→ **ACTIVITY**: In the records below, find the line that contains "Landscape with tree Wall" and repeat it, along with each line after it, exactly as written.

BEGIN MATERIALS PROVIDED

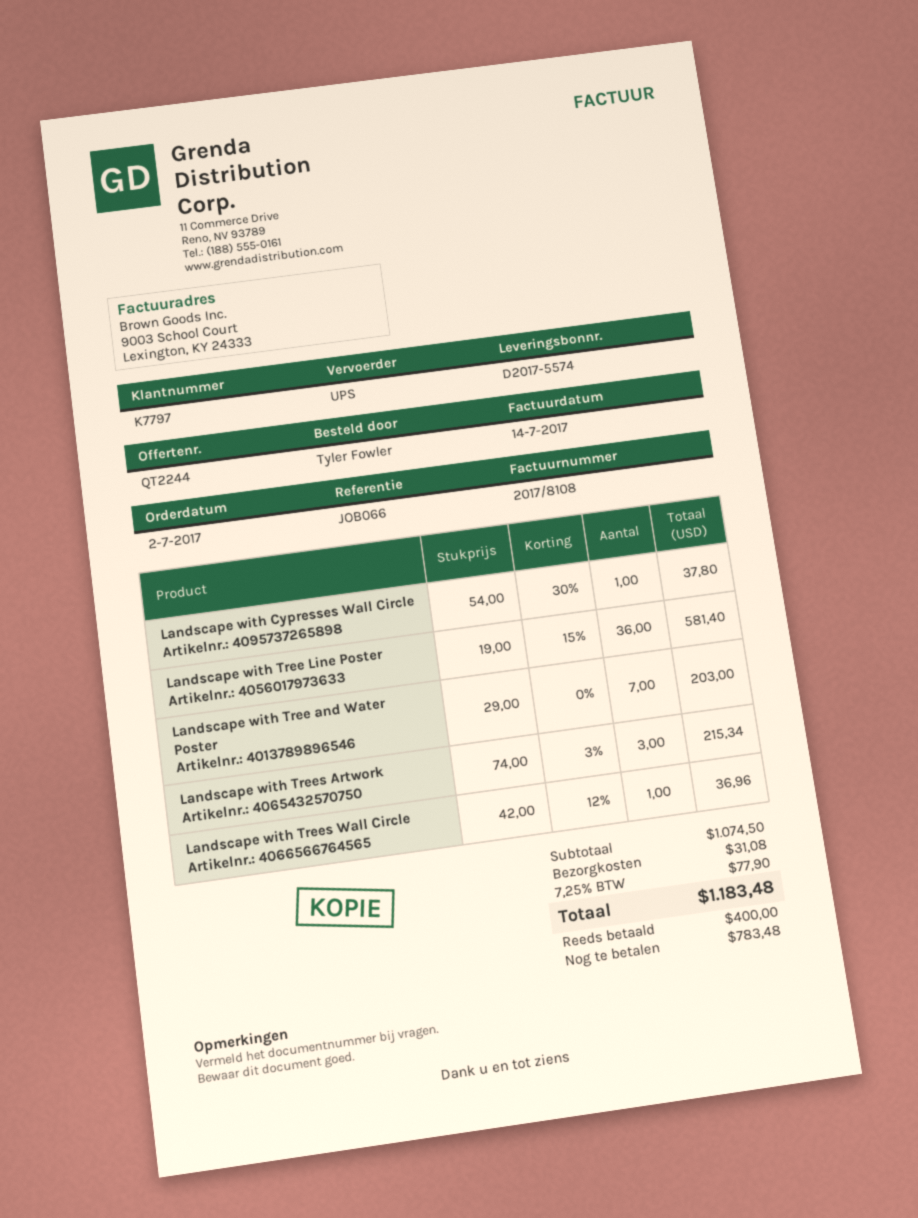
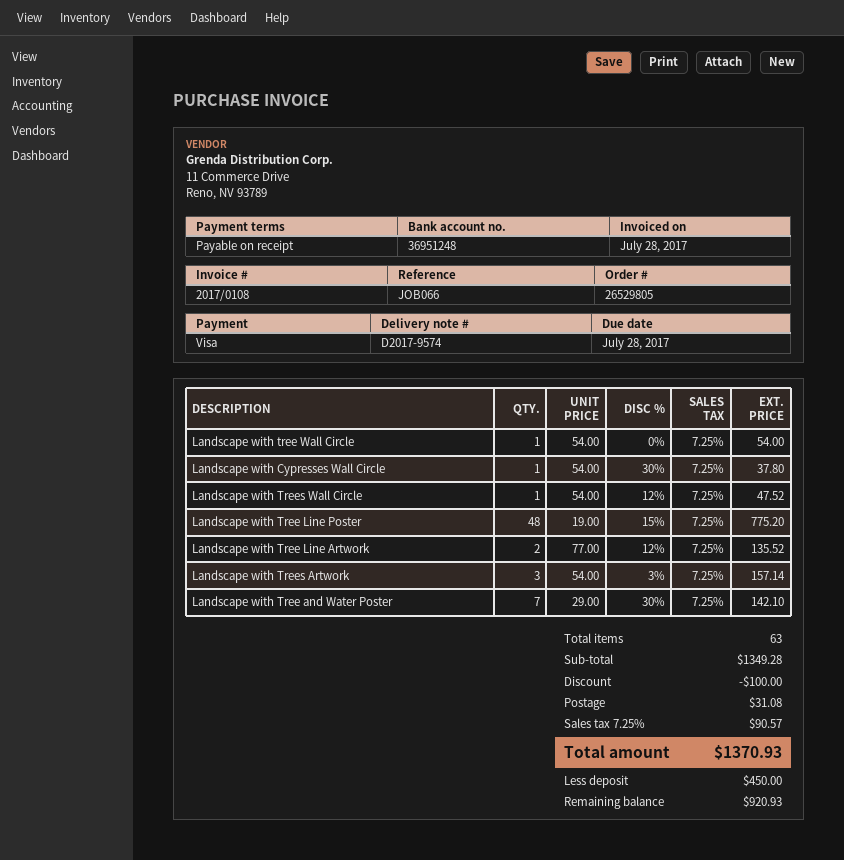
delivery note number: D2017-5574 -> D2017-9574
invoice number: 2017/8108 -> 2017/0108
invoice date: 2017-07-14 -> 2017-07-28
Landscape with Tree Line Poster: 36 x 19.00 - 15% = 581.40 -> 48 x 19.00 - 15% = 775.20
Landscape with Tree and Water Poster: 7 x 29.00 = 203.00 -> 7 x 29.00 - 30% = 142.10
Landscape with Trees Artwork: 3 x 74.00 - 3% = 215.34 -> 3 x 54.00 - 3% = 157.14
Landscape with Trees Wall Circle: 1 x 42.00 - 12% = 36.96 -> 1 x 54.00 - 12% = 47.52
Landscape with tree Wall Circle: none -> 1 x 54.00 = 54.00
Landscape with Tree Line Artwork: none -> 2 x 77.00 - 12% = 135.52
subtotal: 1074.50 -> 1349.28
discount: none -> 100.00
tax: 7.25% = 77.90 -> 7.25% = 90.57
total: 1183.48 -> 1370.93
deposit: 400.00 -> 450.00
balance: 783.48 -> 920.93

END MATERIALS PROVIDED

→ **PROBLEM SOLUTION**:
Landscape with tree Wall Circle: none -> 1 x 54.00 = 54.00
Landscape with Tree Line Artwork: none -> 2 x 77.00 - 12% = 135.52
subtotal: 1074.50 -> 1349.28
discount: none -> 100.00
tax: 7.25% = 77.90 -> 7.25% = 90.57
total: 1183.48 -> 1370.93
deposit: 400.00 -> 450.00
balance: 783.48 -> 920.93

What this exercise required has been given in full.